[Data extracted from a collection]
────────────────────
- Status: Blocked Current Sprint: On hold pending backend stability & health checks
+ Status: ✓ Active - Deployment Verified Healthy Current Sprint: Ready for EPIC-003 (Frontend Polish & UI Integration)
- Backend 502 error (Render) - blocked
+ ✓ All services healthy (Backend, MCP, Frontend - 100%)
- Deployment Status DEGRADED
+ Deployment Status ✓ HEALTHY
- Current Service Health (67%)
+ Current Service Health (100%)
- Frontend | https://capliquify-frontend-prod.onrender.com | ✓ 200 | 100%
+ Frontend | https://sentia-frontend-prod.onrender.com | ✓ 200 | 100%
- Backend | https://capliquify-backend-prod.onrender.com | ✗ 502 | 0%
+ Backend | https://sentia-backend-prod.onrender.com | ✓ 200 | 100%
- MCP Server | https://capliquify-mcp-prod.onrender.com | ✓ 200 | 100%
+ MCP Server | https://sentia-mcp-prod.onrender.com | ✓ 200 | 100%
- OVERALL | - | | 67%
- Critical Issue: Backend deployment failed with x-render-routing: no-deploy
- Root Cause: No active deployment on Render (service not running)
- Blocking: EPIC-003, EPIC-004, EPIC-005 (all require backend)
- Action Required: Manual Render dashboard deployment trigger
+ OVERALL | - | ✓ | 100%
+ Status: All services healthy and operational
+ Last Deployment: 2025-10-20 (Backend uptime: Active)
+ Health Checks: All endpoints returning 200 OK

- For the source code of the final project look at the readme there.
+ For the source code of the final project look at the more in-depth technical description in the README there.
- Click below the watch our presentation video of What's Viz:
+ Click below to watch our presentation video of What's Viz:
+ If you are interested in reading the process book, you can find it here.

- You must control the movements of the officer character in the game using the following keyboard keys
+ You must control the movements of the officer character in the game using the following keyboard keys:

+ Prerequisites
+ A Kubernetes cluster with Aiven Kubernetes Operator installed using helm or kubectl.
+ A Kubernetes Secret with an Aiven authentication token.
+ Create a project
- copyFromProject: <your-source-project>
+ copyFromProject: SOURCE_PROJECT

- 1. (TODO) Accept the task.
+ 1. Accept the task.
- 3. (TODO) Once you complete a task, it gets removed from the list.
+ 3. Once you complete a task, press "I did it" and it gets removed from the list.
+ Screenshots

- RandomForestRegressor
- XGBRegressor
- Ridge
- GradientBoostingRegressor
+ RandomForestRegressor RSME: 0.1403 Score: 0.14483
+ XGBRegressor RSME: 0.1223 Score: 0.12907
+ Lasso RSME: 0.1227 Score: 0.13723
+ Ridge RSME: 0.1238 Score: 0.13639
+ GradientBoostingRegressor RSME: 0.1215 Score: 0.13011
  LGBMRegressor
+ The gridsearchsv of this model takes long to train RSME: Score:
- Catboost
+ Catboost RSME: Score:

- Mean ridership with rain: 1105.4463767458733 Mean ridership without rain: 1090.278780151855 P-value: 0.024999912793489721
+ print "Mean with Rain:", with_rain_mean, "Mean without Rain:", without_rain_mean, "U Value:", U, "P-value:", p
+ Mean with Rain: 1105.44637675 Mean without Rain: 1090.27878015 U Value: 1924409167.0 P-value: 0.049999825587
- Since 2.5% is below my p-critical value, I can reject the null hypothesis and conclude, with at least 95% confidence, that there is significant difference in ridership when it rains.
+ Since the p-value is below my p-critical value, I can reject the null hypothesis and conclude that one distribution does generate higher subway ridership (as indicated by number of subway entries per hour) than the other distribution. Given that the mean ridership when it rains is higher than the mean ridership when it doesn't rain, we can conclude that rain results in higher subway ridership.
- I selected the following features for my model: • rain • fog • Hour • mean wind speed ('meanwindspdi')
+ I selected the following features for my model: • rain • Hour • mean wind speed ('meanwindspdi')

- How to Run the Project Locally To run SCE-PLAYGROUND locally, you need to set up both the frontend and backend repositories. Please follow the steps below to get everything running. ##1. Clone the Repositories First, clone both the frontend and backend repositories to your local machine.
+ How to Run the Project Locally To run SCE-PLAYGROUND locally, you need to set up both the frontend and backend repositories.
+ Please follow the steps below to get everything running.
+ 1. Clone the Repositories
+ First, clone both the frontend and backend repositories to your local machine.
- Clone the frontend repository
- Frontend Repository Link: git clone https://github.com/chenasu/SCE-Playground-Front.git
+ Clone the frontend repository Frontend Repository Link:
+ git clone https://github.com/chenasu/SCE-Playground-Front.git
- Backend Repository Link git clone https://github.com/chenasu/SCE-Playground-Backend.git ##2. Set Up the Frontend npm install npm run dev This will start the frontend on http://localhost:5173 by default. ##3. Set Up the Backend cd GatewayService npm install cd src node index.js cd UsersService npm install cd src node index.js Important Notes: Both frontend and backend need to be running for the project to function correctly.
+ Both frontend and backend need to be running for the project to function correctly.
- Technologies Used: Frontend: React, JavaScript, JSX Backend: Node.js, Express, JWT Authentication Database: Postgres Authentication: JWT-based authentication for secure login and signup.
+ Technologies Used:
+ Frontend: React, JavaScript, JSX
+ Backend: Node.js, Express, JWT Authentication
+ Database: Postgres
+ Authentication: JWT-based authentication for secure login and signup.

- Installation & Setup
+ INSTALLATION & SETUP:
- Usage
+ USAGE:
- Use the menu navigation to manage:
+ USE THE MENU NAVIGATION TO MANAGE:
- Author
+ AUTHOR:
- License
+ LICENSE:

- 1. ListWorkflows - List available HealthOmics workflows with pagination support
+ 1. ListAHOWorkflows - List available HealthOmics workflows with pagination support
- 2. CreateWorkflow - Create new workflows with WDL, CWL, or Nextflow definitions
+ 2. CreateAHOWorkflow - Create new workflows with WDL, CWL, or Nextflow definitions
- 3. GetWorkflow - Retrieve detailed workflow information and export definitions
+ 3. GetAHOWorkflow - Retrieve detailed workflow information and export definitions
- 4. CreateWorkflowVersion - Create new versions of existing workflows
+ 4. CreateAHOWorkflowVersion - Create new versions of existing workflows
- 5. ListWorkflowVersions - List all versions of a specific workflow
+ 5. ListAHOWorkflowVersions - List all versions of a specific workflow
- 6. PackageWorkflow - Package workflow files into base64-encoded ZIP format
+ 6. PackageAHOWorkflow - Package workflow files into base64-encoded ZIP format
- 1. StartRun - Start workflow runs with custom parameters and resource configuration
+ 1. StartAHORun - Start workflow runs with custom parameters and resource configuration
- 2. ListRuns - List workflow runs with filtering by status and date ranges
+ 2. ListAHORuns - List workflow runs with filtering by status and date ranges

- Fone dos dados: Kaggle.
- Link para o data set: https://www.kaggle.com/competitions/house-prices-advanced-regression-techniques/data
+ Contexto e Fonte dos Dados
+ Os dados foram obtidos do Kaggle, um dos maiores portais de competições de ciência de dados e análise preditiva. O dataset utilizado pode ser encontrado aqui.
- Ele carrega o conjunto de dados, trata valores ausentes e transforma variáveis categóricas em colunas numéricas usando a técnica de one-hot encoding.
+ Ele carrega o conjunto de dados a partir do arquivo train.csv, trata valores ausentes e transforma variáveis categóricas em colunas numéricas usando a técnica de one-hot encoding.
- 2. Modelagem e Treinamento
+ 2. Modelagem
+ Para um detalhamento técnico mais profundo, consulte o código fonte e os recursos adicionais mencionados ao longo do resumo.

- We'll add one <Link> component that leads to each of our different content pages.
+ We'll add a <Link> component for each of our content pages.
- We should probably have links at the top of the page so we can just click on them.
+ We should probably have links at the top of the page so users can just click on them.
────────────────────
TASK TO COMPLETE
Look above for the line with "in the README there."; retype exactly that line, every line after it up to the line with "LGBMRegressor", and that line too, nothing else.

TASK ANSWER
+ For the source code of the final project look at the more in-depth technical description in the README there.
- Click below the watch our presentation video of What's Viz:
+ Click below to watch our presentation video of What's Viz:
+ If you are interested in reading the process book, you can find it here.

- You must control the movements of the officer character in the game using the following keyboard keys
+ You must control the movements of the officer character in the game using the following keyboard keys:

+ Prerequisites
+ A Kubernetes cluster with Aiven Kubernetes Operator installed using helm or kubectl.
+ A Kubernetes Secret with an Aiven authentication token.
+ Create a project
- copyFromProject: <your-source-project>
+ copyFromProject: SOURCE_PROJECT

- 1. (TODO) Accept the task.
+ 1. Accept the task.
- 3. (TODO) Once you complete a task, it gets removed from the list.
+ 3. Once you complete a task, press "I did it" and it gets removed from the list.
+ Screenshots

- RandomForestRegressor
- XGBRegressor
- Ridge
- GradientBoostingRegressor
+ RandomForestRegressor RSME: 0.1403 Score: 0.14483
+ XGBRegressor RSME: 0.1223 Score: 0.12907
+ Lasso RSME: 0.1227 Score: 0.13723
+ Ridge RSME: 0.1238 Score: 0.13639
+ GradientBoostingRegressor RSME: 0.1215 Score: 0.13011
  LGBMRegressor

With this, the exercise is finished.